Task statement
Instruction for the data below: set down exactly the lines from the line with "reference: PRJ-8875 -> PRJ-8175" to the line with "Boys Navy Flannel", inclusive, and no others.

Records from a data collection:
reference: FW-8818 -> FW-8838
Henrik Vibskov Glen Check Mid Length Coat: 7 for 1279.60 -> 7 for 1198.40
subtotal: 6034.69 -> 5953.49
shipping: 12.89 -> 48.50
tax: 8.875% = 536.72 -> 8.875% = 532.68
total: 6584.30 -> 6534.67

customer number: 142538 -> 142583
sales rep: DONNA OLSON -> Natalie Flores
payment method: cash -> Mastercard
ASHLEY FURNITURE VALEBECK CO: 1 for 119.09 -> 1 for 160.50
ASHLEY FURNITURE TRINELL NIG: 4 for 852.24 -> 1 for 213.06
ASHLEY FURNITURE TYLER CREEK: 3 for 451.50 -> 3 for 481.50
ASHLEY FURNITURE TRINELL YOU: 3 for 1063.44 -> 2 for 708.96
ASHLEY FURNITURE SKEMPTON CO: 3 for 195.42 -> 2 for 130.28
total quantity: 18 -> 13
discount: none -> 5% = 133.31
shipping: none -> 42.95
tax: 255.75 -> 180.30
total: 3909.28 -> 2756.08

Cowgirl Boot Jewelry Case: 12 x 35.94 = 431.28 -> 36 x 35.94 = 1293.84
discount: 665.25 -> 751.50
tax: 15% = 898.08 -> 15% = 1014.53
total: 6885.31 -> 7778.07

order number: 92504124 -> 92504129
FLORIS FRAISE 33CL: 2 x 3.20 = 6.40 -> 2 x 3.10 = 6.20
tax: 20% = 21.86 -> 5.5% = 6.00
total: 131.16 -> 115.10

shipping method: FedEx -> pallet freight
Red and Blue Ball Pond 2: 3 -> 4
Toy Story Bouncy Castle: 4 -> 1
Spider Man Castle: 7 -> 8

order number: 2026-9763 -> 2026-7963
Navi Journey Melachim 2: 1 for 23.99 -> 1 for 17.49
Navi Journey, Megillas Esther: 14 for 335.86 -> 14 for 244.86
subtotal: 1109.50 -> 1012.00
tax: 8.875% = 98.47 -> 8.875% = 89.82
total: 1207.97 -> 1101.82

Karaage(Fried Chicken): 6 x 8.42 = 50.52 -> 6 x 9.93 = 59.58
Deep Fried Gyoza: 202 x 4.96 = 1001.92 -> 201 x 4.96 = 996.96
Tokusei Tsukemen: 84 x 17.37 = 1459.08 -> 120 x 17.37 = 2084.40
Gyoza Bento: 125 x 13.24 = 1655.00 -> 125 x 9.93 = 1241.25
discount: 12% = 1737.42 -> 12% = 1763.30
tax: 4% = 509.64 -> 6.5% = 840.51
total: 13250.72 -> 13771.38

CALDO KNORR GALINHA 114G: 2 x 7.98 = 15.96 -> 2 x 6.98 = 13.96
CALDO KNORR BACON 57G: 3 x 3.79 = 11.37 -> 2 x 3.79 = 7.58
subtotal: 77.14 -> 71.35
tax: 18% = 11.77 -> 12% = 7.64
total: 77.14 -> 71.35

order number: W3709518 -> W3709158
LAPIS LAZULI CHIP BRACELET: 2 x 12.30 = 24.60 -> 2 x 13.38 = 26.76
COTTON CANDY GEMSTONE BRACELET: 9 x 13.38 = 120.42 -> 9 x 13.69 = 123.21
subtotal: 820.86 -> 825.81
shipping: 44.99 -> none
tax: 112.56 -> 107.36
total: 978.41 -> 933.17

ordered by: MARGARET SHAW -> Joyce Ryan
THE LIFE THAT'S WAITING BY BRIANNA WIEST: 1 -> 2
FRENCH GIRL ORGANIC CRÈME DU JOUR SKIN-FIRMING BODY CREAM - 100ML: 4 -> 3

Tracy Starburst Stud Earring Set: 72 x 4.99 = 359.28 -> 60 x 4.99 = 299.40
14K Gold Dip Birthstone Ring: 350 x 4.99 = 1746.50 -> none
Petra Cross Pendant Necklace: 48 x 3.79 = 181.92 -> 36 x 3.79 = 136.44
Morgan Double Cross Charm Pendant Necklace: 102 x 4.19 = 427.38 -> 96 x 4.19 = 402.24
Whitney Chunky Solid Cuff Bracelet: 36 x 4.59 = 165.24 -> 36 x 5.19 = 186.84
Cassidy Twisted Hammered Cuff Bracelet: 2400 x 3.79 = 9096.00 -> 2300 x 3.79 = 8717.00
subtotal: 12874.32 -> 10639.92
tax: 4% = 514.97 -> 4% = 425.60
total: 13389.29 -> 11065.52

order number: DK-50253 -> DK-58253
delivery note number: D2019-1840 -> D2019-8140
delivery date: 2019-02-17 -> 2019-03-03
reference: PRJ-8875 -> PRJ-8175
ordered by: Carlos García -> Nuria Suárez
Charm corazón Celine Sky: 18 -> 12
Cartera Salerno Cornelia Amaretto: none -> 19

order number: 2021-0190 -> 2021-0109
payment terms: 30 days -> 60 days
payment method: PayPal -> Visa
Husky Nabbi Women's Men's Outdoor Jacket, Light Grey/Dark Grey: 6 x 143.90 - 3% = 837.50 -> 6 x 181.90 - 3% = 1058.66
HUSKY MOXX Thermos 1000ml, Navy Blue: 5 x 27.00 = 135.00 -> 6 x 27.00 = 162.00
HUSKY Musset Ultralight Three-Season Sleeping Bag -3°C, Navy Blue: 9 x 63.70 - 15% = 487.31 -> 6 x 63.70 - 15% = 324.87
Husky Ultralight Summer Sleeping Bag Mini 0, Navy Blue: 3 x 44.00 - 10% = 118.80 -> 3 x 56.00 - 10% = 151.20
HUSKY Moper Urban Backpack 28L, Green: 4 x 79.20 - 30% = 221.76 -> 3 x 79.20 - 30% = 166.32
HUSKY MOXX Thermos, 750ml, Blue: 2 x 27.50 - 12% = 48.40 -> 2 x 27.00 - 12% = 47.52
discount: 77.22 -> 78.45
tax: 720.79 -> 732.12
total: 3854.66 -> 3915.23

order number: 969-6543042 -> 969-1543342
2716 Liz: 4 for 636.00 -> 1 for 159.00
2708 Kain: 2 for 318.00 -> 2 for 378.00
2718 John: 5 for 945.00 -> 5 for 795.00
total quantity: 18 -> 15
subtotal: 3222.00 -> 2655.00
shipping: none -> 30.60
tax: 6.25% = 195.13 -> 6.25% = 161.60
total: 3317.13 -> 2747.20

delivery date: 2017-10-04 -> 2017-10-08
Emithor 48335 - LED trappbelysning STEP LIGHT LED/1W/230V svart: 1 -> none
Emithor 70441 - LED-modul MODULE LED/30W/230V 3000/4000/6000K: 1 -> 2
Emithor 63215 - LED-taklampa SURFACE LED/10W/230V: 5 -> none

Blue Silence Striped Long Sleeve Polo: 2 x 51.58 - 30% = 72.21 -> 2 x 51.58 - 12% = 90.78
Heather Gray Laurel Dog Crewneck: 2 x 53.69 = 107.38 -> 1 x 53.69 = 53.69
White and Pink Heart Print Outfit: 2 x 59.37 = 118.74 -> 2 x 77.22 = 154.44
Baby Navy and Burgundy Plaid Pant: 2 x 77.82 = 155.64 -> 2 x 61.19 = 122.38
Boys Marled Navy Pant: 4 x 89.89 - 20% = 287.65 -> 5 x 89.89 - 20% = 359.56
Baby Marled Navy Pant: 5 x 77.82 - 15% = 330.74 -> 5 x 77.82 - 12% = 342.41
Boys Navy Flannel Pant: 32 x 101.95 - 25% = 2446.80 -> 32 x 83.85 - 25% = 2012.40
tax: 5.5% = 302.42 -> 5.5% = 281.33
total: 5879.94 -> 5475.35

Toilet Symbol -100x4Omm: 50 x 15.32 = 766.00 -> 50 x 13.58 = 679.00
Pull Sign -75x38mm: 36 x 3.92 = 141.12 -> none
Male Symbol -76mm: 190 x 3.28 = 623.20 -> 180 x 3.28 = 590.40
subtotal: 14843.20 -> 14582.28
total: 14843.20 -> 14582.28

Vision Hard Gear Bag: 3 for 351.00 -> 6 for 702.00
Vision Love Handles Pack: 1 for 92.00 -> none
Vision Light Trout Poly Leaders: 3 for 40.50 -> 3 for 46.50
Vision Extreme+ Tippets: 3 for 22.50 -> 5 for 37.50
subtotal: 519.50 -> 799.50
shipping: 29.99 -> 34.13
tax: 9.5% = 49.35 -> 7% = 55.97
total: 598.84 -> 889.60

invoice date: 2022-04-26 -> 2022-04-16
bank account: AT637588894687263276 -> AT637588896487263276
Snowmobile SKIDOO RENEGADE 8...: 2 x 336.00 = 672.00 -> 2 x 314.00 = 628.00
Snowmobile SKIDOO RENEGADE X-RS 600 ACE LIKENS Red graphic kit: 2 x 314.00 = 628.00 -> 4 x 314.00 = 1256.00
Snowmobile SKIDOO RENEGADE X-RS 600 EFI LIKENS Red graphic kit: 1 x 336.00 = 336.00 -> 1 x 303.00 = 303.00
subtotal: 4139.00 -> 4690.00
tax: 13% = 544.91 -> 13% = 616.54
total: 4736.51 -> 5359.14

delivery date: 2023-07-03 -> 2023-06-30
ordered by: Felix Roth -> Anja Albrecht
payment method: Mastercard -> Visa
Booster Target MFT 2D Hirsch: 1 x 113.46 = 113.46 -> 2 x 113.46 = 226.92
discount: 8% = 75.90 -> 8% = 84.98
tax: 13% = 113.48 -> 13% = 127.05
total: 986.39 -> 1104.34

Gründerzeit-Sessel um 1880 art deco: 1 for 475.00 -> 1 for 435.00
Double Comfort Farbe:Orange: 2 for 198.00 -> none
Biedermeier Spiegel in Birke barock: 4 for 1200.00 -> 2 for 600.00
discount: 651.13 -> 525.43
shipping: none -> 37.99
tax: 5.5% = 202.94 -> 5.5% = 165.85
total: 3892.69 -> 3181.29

Output for this task
reference: PRJ-8875 -> PRJ-8175
ordered by: Carlos García -> Nuria Suárez
Charm corazón Celine Sky: 18 -> 12
Cartera Salerno Cornelia Amaretto: none -> 19

order number: 2021-0190 -> 2021-0109
payment terms: 30 days -> 60 days
payment method: PayPal -> Visa
Husky Nabbi Women's Men's Outdoor Jacket, Light Grey/Dark Grey: 6 x 143.90 - 3% = 837.50 -> 6 x 181.90 - 3% = 1058.66
HUSKY MOXX Thermos 1000ml, Navy Blue: 5 x 27.00 = 135.00 -> 6 x 27.00 = 162.00
HUSKY Musset Ultralight Three-Season Sleeping Bag -3°C, Navy Blue: 9 x 63.70 - 15% = 487.31 -> 6 x 63.70 - 15% = 324.87
Husky Ultralight Summer Sleeping Bag Mini 0, Navy Blue: 3 x 44.00 - 10% = 118.80 -> 3 x 56.00 - 10% = 151.20
HUSKY Moper Urban Backpack 28L, Green: 4 x 79.20 - 30% = 221.76 -> 3 x 79.20 - 30% = 166.32
HUSKY MOXX Thermos, 750ml, Blue: 2 x 27.50 - 12% = 48.40 -> 2 x 27.00 - 12% = 47.52
discount: 77.22 -> 78.45
tax: 720.79 -> 732.12
total: 3854.66 -> 3915.23

order number: 969-6543042 -> 969-1543342
2716 Liz: 4 for 636.00 -> 1 for 159.00
2708 Kain: 2 for 318.00 -> 2 for 378.00
2718 John: 5 for 945.00 -> 5 for 795.00
total quantity: 18 -> 15
subtotal: 3222.00 -> 2655.00
shipping: none -> 30.60
tax: 6.25% = 195.13 -> 6.25% = 161.60
total: 3317.13 -> 2747.20

delivery date: 2017-10-04 -> 2017-10-08
Emithor 48335 - LED trappbelysning STEP LIGHT LED/1W/230V svart: 1 -> none
Emithor 70441 - LED-modul MODULE LED/30W/230V 3000/4000/6000K: 1 -> 2
Emithor 63215 - LED-taklampa SURFACE LED/10W/230V: 5 -> none

Blue Silence Striped Long Sleeve Polo: 2 x 51.58 - 30% = 72.21 -> 2 x 51.58 - 12% = 90.78
Heather Gray Laurel Dog Crewneck: 2 x 53.69 = 107.38 -> 1 x 53.69 = 53.69
White and Pink Heart Print Outfit: 2 x 59.37 = 118.74 -> 2 x 77.22 = 154.44
Baby Navy and Burgundy Plaid Pant: 2 x 77.82 = 155.64 -> 2 x 61.19 = 122.38
Boys Marled Navy Pant: 4 x 89.89 - 20% = 287.65 -> 5 x 89.89 - 20% = 359.56
Baby Marled Navy Pant: 5 x 77.82 - 15% = 330.74 -> 5 x 77.82 - 12% = 342.41
Boys Navy Flannel Pant: 32 x 101.95 - 25% = 2446.80 -> 32 x 83.85 - 25% = 2012.40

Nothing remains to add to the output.